Kemarahannya belum berkurang. Emosi masih bergolak. Tapi tenaganya sudah terkuras. Mengontrol diri sendiri, ternyata memerlukan energi yang lebih banyak, dibanding untuk melawan segerombolan preman. Alvin terduduk, dengan punggung menempel pada sisi ranjangnya. Dengan geram diajak rambutnya hingga beberapa helaian hitam itu mencuat tak beraturan.
Alvin mengulurkan tangan, meraih ponselnya, ketika benda mungil itu terus saja bergetar heboh dengan layarnya yang berkerjap-kerjap. Display ponsel keluaran terbaru itu, menunjukkan ikon gagang telepon plus sederet nomor yang tidak Alvin kenal. Meski enggan, Alvin tetap mengangkat panggilan yang baru masuk itu, takut-takut berasal dari staf OSIS yang ada kepentingan dengannya. Walau bagaimana pun Alvin harus tetap profesional.

"Hallo." sapanya, seraya mengatur deru napas, berusaha menormalkan suara.

"Gimana ? Udah sampai balasan dari tinju lo waktu itu ? Foto-fotonya keren kan, Vin ? Lebih keren dari semua hasil jepretan lo."

Tubuh pemuda berkulit putih itu kembali menegang. Pegangan pada ponselnya jadi ratusan kali lebih kuat dibanding sebelumnya.
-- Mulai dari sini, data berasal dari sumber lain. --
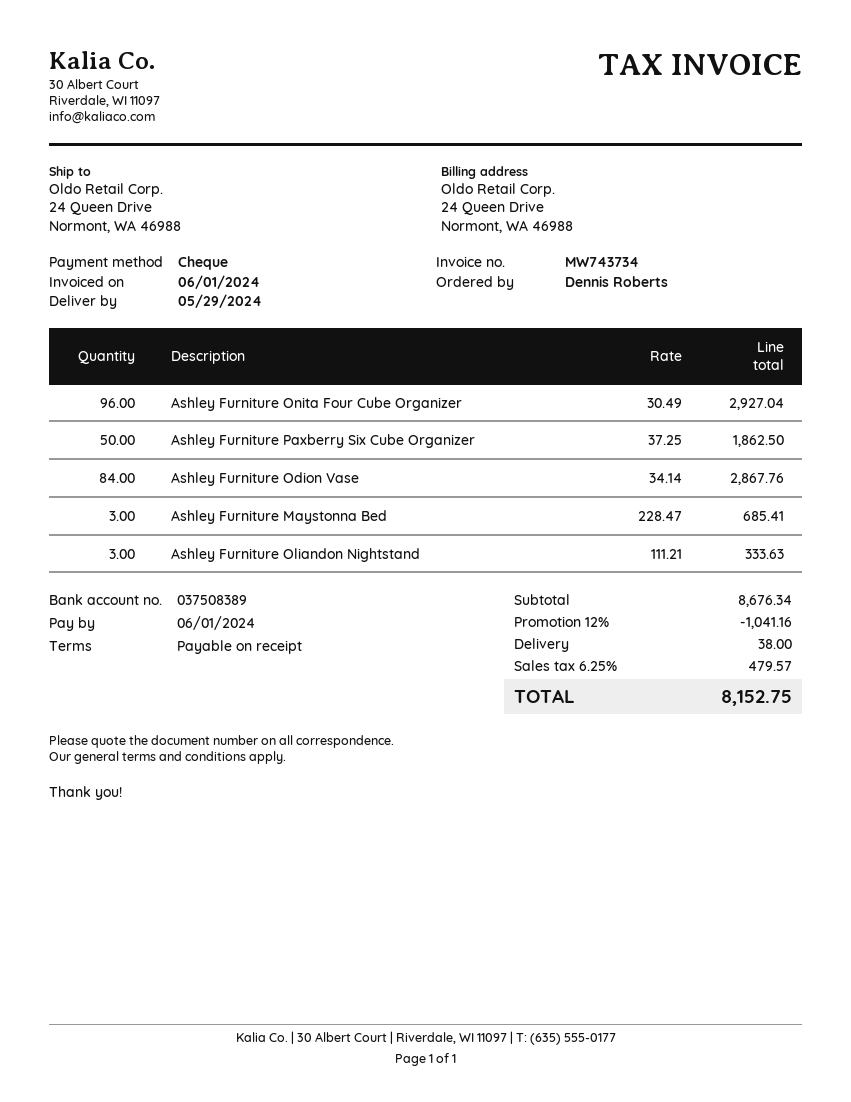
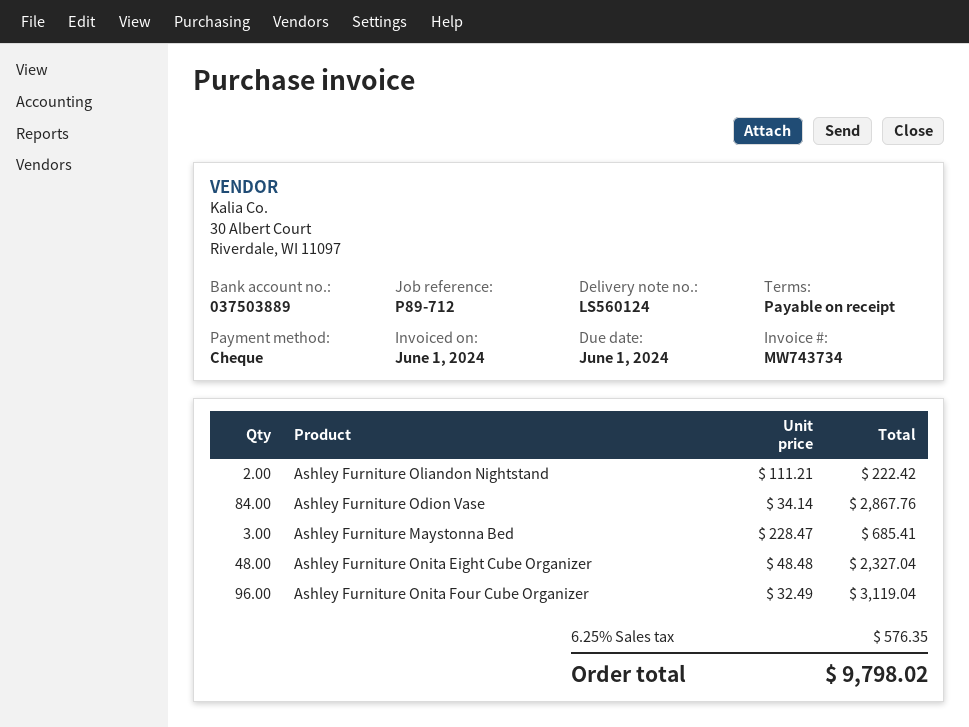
bank account: 037508389 -> 037503889
Ashley Furniture Onita Four Cube Organizer: 96 x 30.49 = 2927.04 -> 96 x 32.49 = 3119.04
Ashley Furniture Paxberry Six Cube Organizer: 50 x 37.25 = 1862.50 -> none
Ashley Furniture Oliandon Nightstand: 3 x 111.21 = 333.63 -> 2 x 111.21 = 222.42
Ashley Furniture Onita Eight Cube Organizer: none -> 48 x 48.48 = 2327.04
discount: 12% = 1041.16 -> none
shipping: 38.00 -> none
tax: 6.25% = 479.57 -> 6.25% = 576.35
total: 8152.75 -> 9798.02

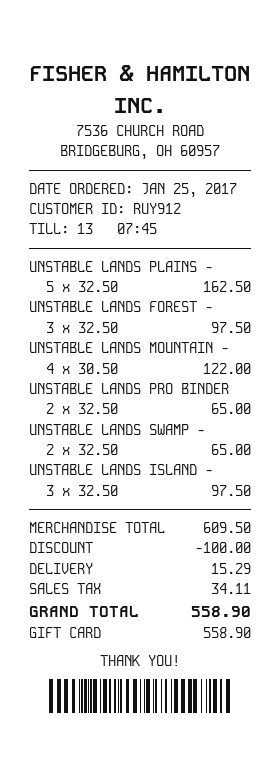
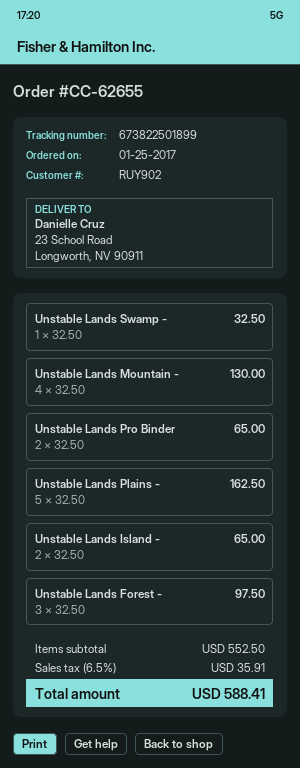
customer number: RUY912 -> RUY902
UNSTABLE LANDS MOUNTAIN -: 4 x 30.50 = 122.00 -> 4 x 32.50 = 130.00
UNSTABLE LANDS SWAMP -: 2 x 32.50 = 65.00 -> 1 x 32.50 = 32.50
UNSTABLE LANDS ISLAND -: 3 x 32.50 = 97.50 -> 2 x 32.50 = 65.00
subtotal: 609.50 -> 552.50
discount: 100.00 -> none
shipping: 15.29 -> none
tax: 34.11 -> 35.91
total: 558.90 -> 588.41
"Oh ya, ada bonusnya juga lho," suara diseberang sana, terdengar mencibir dengan selingan tawa-tawa pendek yang sinis, "Dua tonjokkan di pipi saudara tiri lo, kemarin. Ya, gue rasa itu udah lebih dari cukup buat bikin lo paham bahwa nggak ada yang boleh berbuat seenaknya sama gue, Gabriel Damanik."

"Sialan lo Yel, jadi elo otak dari semua ini ? Sakit ya lo, keterlaluan."

"Hahaha... Gue bukan cuma otaknya Vin, tapi gue fotografer plus delivery-nya, sampai foto itu tiba didepan pintu rumah keluarga Haling yang emm... Busuk !!"

"Oh, terus sekarang lo ngerasa menang ? Lo kira gue nggak bisa berbuat yang lebih extreem dari ini, lo lihat aja nanti."

"Aduh, ckck, jadi takut ni gue. Tapi sayang ya, Vin, gue selangkah lebih maju dibanding lo. Gue masih simpan foto-foto itu, jadi lo jangan macam-macam kalau nggak mau, gambar Alvin dan wanita 'simpanannya' jadi cover Aruna edisi terbaru."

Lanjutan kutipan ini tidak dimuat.